During the drying, gas flow in the chamber1′ is directed to the extraction ports3′ from the substrate table2′. The closer the gas flow to the extraction ports3′, the larger the speed of the gas flow becomes. It causes the speed of the gas flow at the peripheral region of the substrate4′ to be greater than that of the gas flow at the central region of the substrate4′, such that the speed of drying ink droplets at the peripheral region of the substrate4′ to be greater than that of drying ink droplets at the central region of the substrate4′. After the ink droplets at the peripheral region of the substrate4′ have been dried, the ink droplets at the central region of the substrate4′ are still in liquid state, and thus they will flow towards the peripheral region of the substrate4′, and finally, the film layer at the peripheral region of the substrate4′ has a thickness greater than that of the film layer at the central region of the substrate4′. It may degrade the display effects of the OLED display apparatus.

SUMMARY OF THE INVENTION

An embodiment of the present invention provides a vacuum drying apparatus and a vacuum drying method that can improve the phenomenon that the drying speed at various positions on the material is not uniform during the vacuum drying.

In view of the above, embodiments of the present invention are provided by way of examples as follows.

An embodiment of the present invention provides a vacuum drying apparatus includes a chamber in which a substrate table is arranged, the chamber being provided with a wind deflector therein, wherein the wind deflector comprises a top opening, a bottom opening and a body part connecting the top opening with the bottom opening, and wherein during the vacuum drying operation, the bottom opening is in tight contact with a surface of the substrate table, and there is a gap between the top opening and the top of the chamber and a material on the substrate table is covered by the wind deflector.
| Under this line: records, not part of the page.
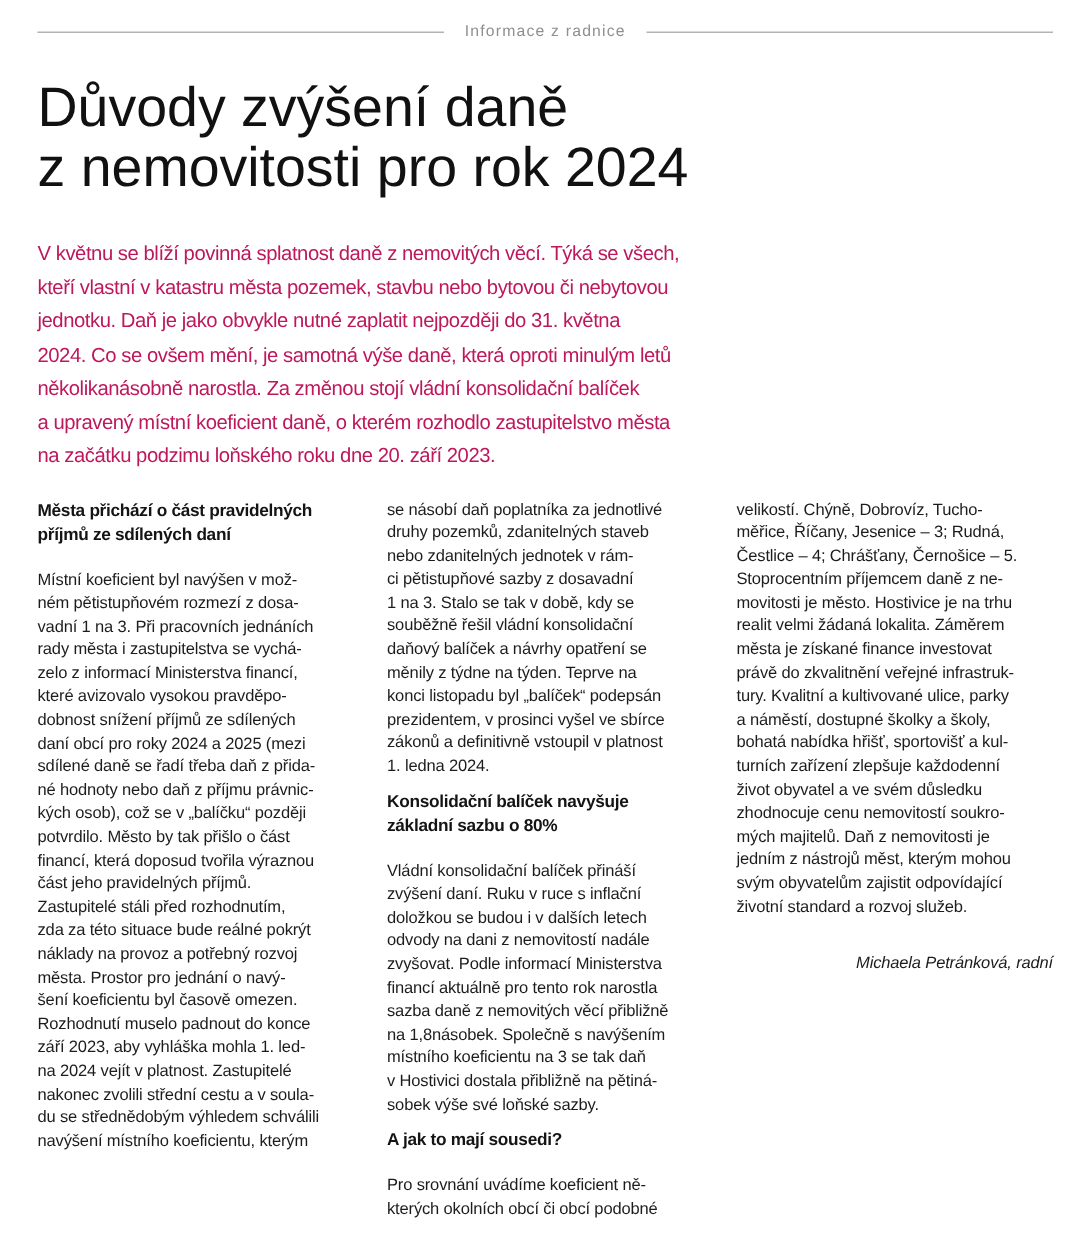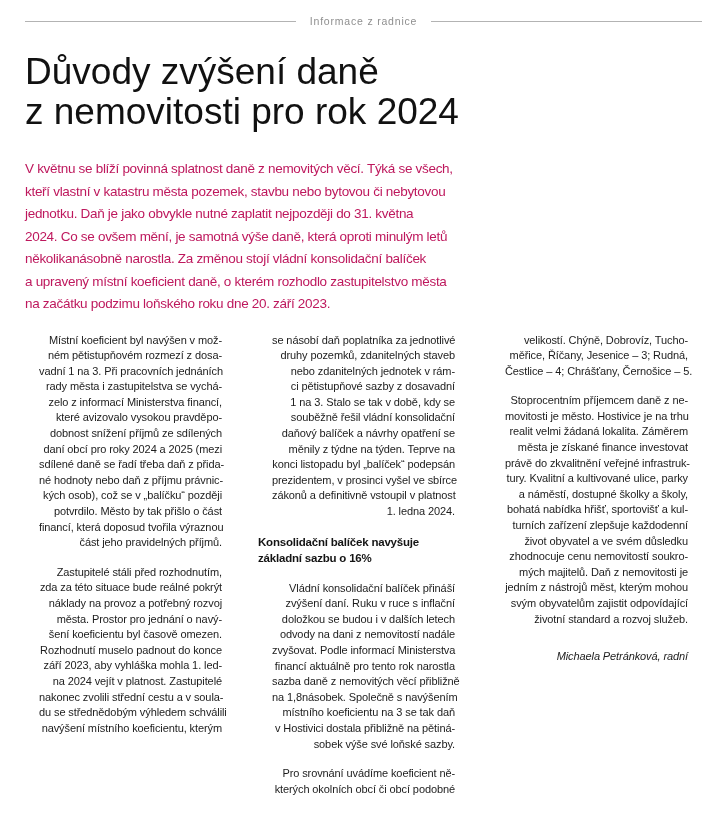--- a/index.html
+++ b/index.html
@@ -73,27 +73,26 @@
     line-height: 16px;
     font-weight: 700;
     letter-spacing: -0.2px;
     white-space: pre-line;
     color: #141414;
   }
   .col > :first-child {
     margin-top: 0;
   }
   .col p {
-    margin: 14px;
+    margin: 0;
     font-size: 11px;
     line-height: 15.6px;
     letter-spacing: -0.1px;
     white-space: pre;
     color: #1c1c1c;
-    text-align: right;
   }
   .byline {
     margin-top: 22px !important;
     font-style: italic;
     text-align: right;
     white-space: pre;
   }
 </style>
 </head>
 <body>
@@ -113,20 +112,22 @@
 kteří vlastní v katastru města pozemek, stavbu nebo bytovou či nebytovou
 jednotku. Daň je jako obvykle nutné zaplatit nejpozději do 31. května
 2024. Co se ovšem mění, je samotná výše daně, která oproti minulým letů
 několikanásobně narostla. Za změnou stojí vládní konsolidační balíček
 a upravený místní koeficient daně, o kterém rozhodlo zastupitelstvo města
 na začátku podzimu loňského roku dne 20. září 2023.</p>
 
   <div class="cols">
 
     <div class="col">
+      <h3>Města přichází o část pravidelných
+příjmů ze sdílených daní</h3>
       <p>Místní koeficient byl navýšen v mož-
 ném pětistupňovém rozmezí z dosa-
 vadní 1 na 3. Při pracovních jednáních
 rady města i zastupitelstva se vychá-
 zelo z informací Ministerstva financí,
 které avizovalo vysokou pravděpo-
 dobnost snížení příjmů ze sdílených
 daní obcí pro roky 2024 a 2025 (mezi
 sdílené daně se řadí třeba daň z přida-
 né hodnoty nebo daň z příjmu právnic-
@@ -154,32 +155,33 @@
 ci pětistupňové sazby z dosavadní
 1 na 3. Stalo se tak v době, kdy se
 souběžně řešil vládní konsolidační
 daňový balíček a návrhy opatření se
 měnily z týdne na týden. Teprve na
 konci listopadu byl „balíček“ podepsán
 prezidentem, v prosinci vyšel ve sbírce
 zákonů a definitivně vstoupil v platnost
 1. ledna 2024.</p>
       <h3>Konsolidační balíček navyšuje
-základní sazbu o 16%</h3>
+základní sazbu o 80%</h3>
       <p>Vládní konsolidační balíček přináší
 zvýšení daní. Ruku v ruce s inflační
 doložkou se budou i v dalších letech
 odvody na dani z nemovitostí nadále
 zvyšovat. Podle informací Ministerstva
 financí aktuálně pro tento rok narostla
 sazba daně z nemovitých věcí přibližně
 na 1,8násobek. Společně s navýšením
 místního koeficientu na 3 se tak daň
 v Hostivici dostala přibližně na pětiná-
 sobek výše své loňské sazby.</p>
+      <h3>A jak to mají sousedi?</h3>
       <p>Pro srovnání uvádíme koeficient ně-
 kterých okolních obcí či obcí podobné</p>
     </div>
 
     <div class="col">
       <p>velikostí. Chýně, Dobrovíz, Tucho-
 měřice, Říčany, Jesenice – 3; Rudná,
 Čestlice – 4; Chrášťany, Černošice – 5.</p>
       <p>Stoprocentním příjemcem daně z ne-
 movitosti je město. Hostivice je na trhu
In an example, the body part of the wind deflector is a side wall connecting the top opening with the bottom opening.

In an example, the wind deflector is movable up and down.

In an example, the vacuum drying apparatus further comprises a wind deflector elevation driver connected with the wind deflector and configured to drive the wind deflector to move up and down.

In an example, the wind deflector elevation driver comprises an elevation mechanism configured to drive the wind deflector to move up and down and an elevation driving mechanism configured to drive the elevation mechanism to move up and down.

In an example, the elevation driving mechanism comprises a motor, a coupling, a lead screw, a nut and a guide shaft, and wherein the motor is connected to an end of the lead screw by the coupling, the nut being mounted around the lead screw and connected with the elevation mechanism, and wherein the elevation mechanism moves up and down in a direction of the guide shaft, the guide shaft being connected to the top of the chamber and perpendicular to the substrate table.

In an example, the elevation mechanism comprises an elevation plate and an elevation shaft, the elevation plate being connected with the nut and connected with the wind deflector by the elevation shaft passing though the top of the chamber, and wherein the elevation plate is provided with a guide hole thereon matched with the guide shaft, the elevation plate being placed idly around the guide shaft through the guide hole.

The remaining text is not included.